##### SOURCE DATA
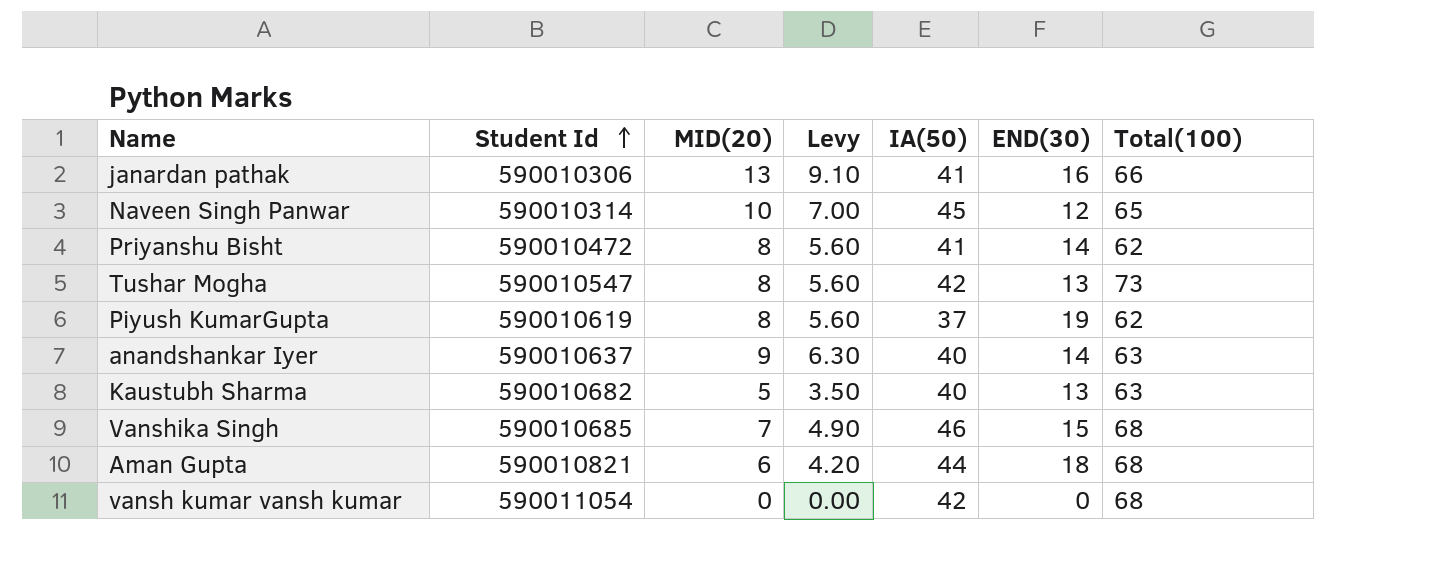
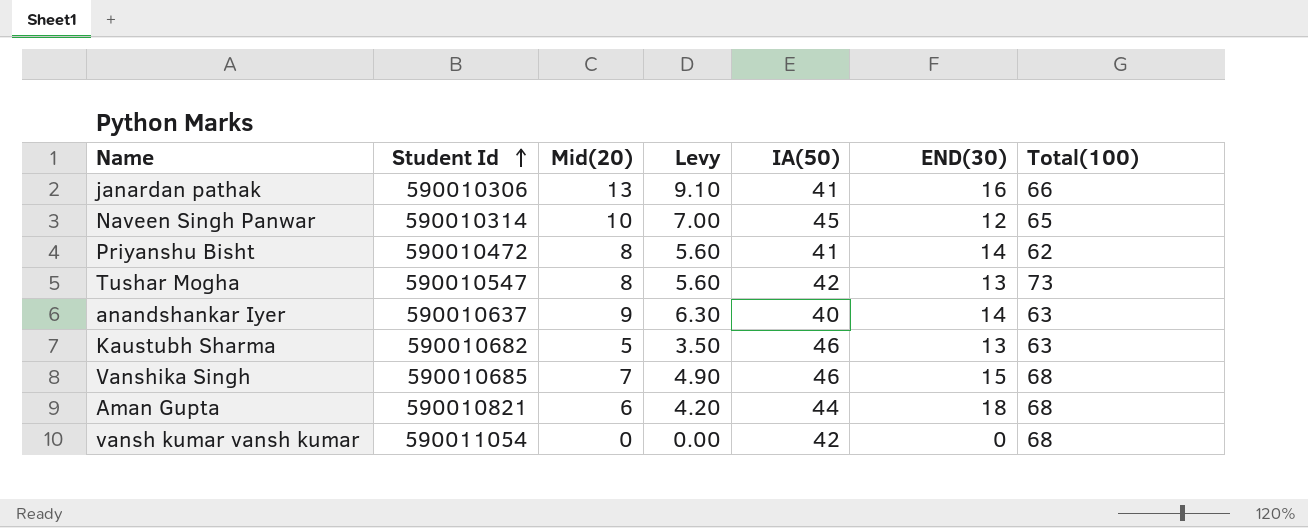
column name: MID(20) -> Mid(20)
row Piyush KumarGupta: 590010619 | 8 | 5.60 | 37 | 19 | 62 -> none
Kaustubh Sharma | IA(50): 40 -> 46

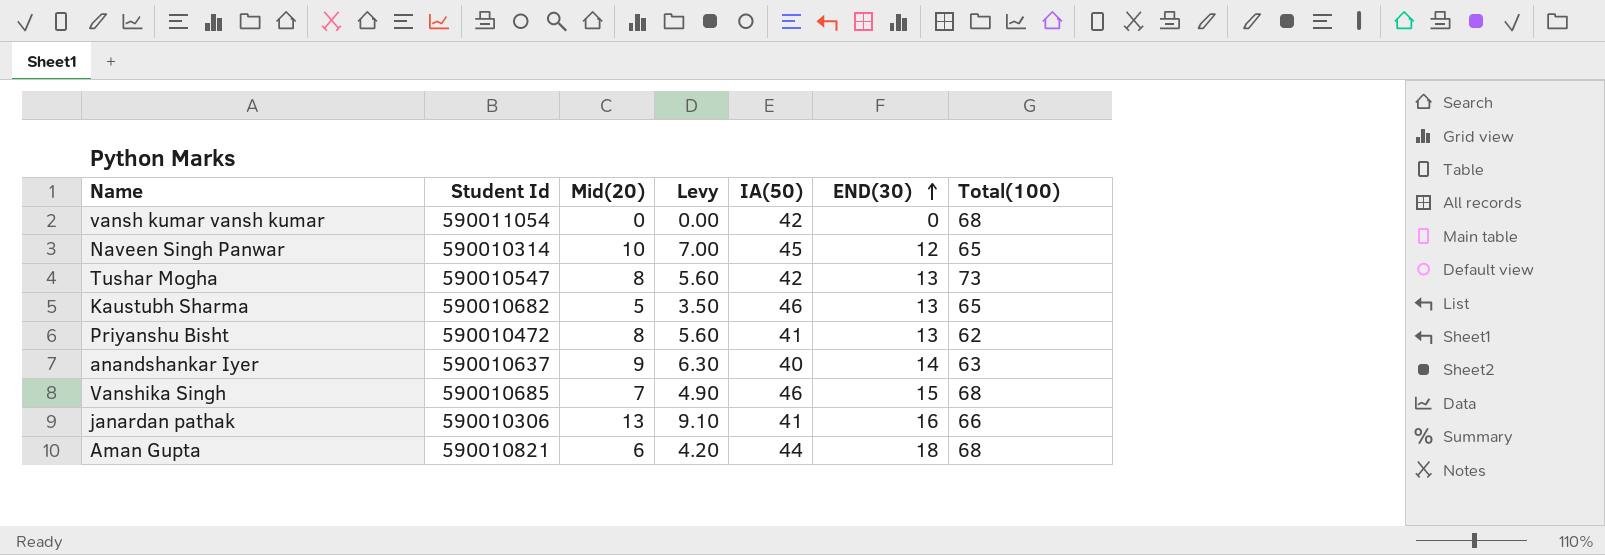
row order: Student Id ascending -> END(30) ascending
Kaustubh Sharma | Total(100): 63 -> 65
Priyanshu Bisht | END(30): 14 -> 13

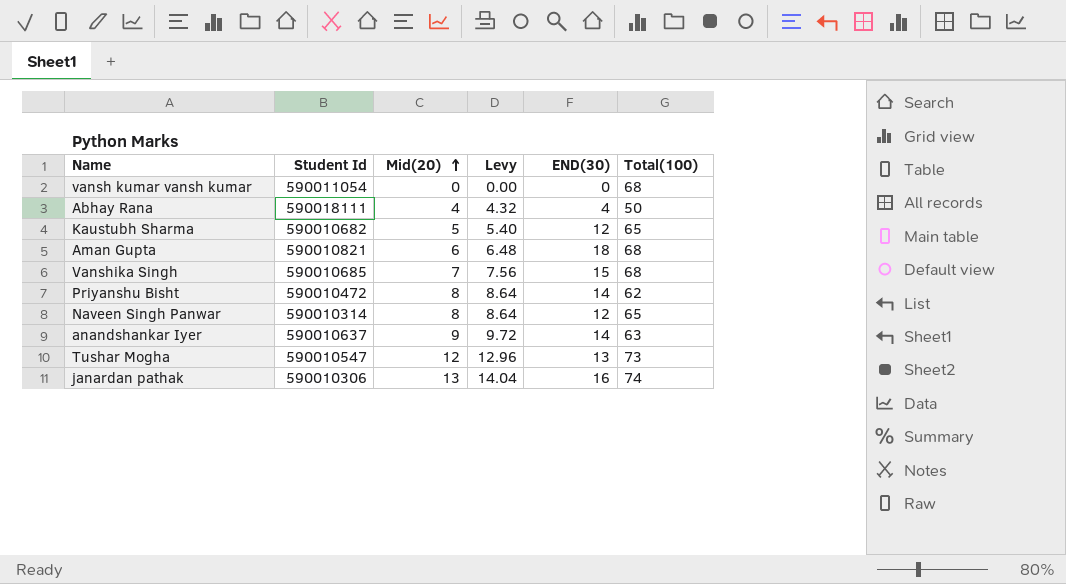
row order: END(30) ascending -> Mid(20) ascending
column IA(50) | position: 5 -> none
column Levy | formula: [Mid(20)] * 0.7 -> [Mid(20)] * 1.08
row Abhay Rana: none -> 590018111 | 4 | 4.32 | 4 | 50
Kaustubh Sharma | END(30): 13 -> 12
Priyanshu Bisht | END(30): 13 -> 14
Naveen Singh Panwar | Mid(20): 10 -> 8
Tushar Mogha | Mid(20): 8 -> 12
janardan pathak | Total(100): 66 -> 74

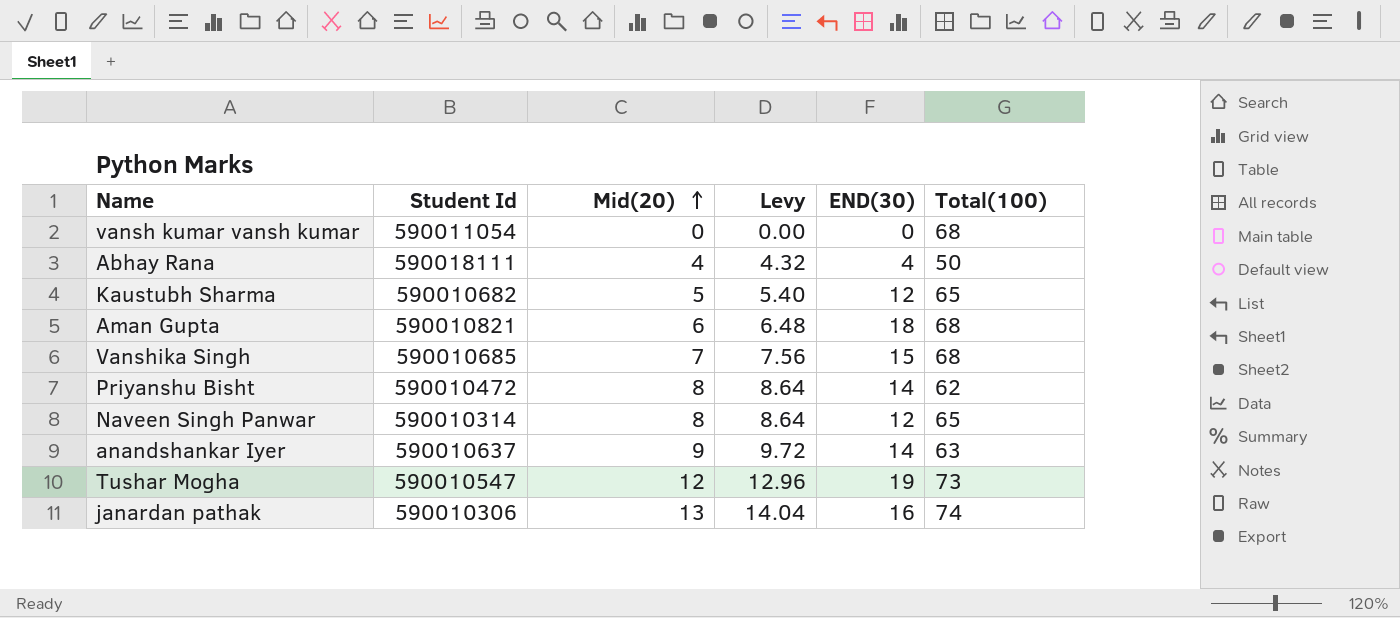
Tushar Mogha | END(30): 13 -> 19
##########
##### SOURCE DATA
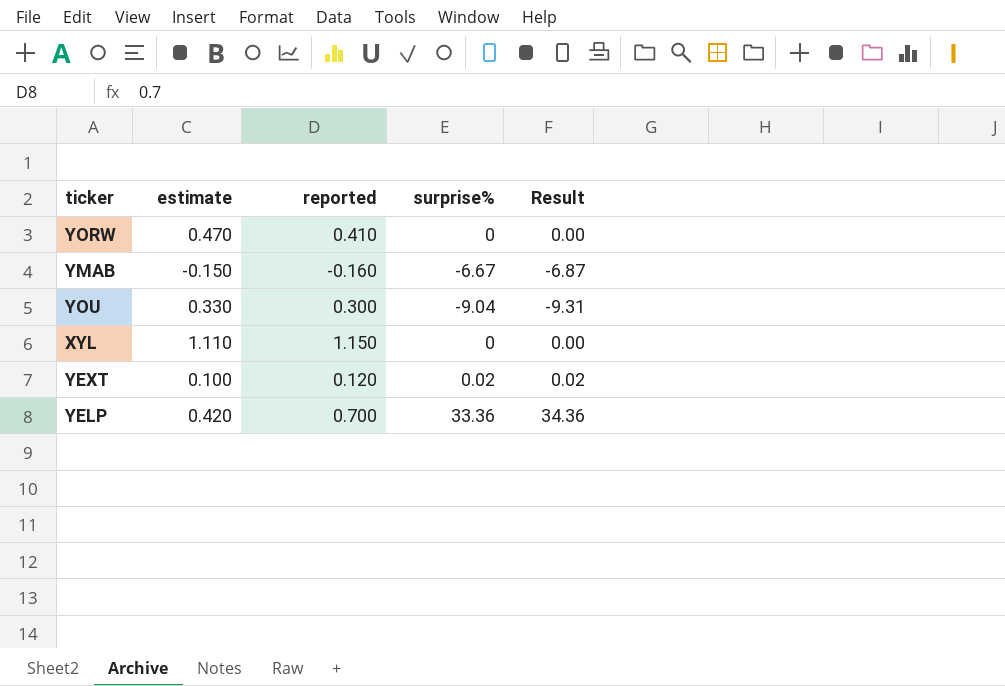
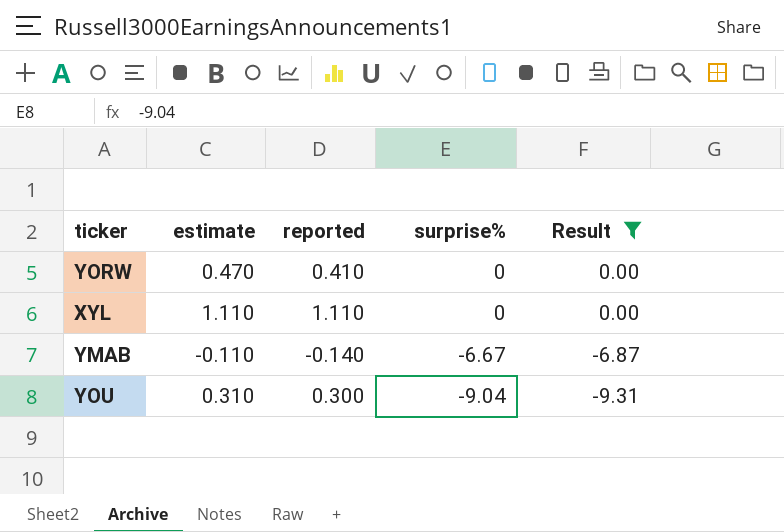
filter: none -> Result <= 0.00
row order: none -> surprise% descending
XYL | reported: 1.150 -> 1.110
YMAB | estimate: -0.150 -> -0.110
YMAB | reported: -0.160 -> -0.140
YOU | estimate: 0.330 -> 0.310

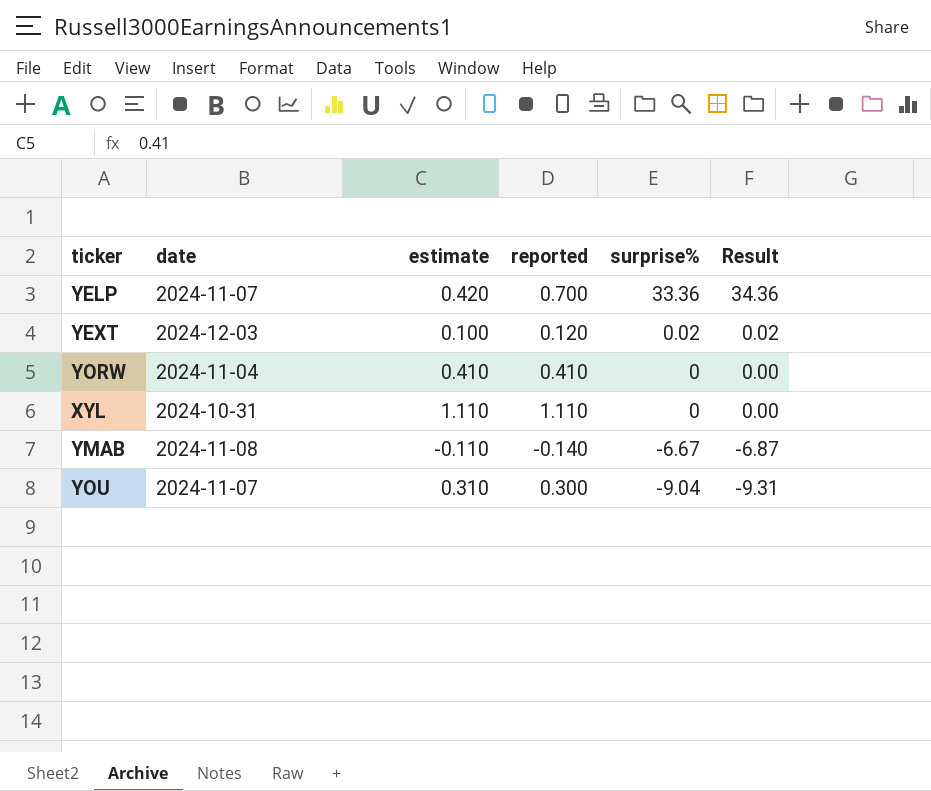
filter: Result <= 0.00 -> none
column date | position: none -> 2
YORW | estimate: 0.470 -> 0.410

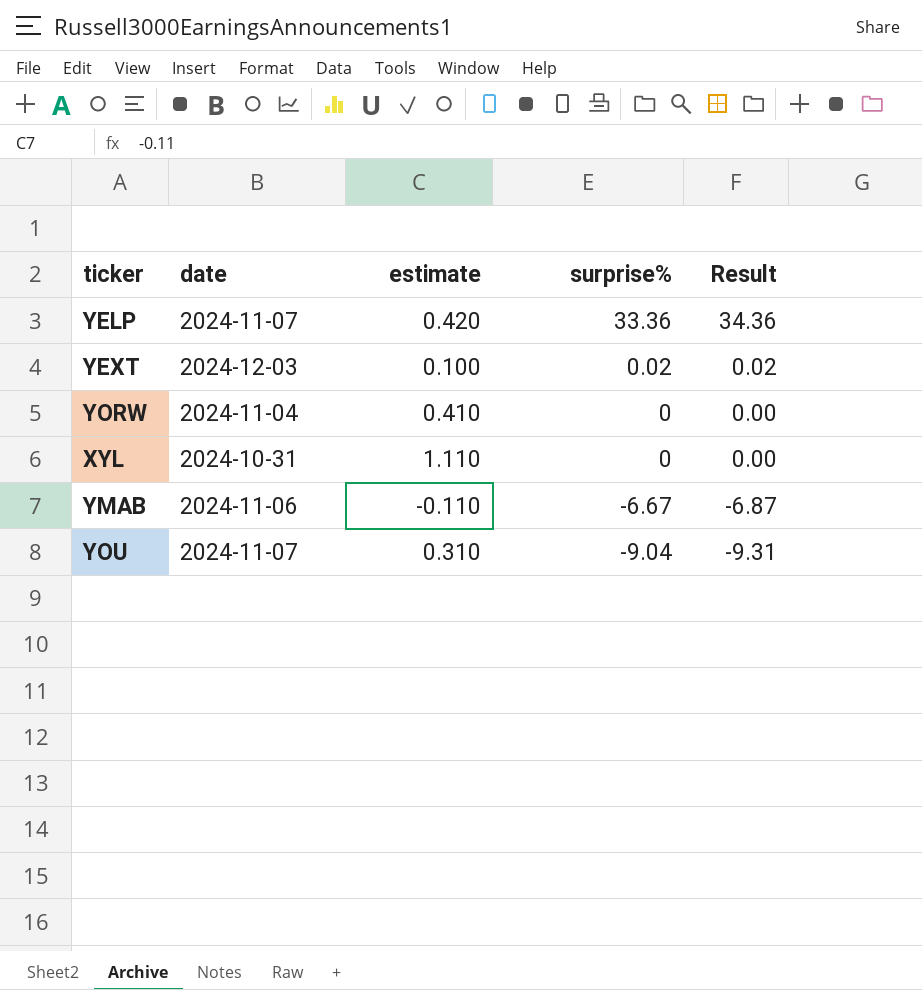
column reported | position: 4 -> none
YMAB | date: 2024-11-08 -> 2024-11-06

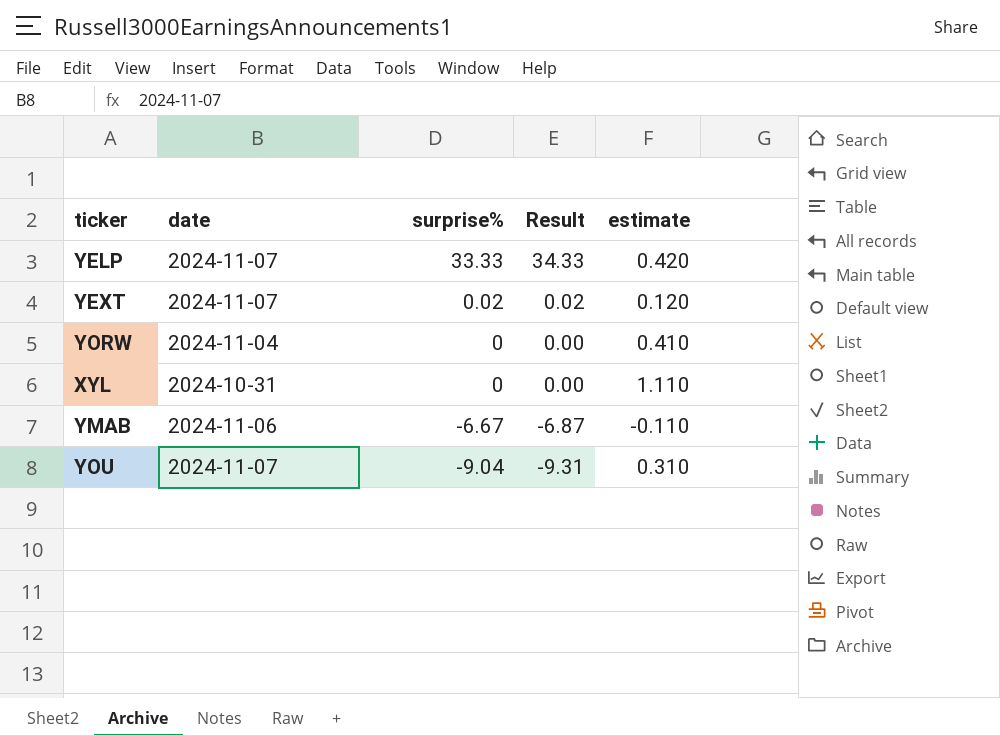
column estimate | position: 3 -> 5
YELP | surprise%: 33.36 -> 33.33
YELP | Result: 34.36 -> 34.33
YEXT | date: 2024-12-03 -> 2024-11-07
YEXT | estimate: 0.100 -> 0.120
##########
• _TASK OBJECTIVE_:
I'd like the lines above repeated exactly, from the one that contains "Priyanshu Bisht | END(30): 13 -> 14" through the one that contains "Tushar Mogha | END(30): 13 -> 19", with no pictures.

• _RESPONSE_:
Priyanshu Bisht | END(30): 13 -> 14
Naveen Singh Panwar | Mid(20): 10 -> 8
Tushar Mogha | Mid(20): 8 -> 12
janardan pathak | Total(100): 66 -> 74

Tushar Mogha | END(30): 13 -> 19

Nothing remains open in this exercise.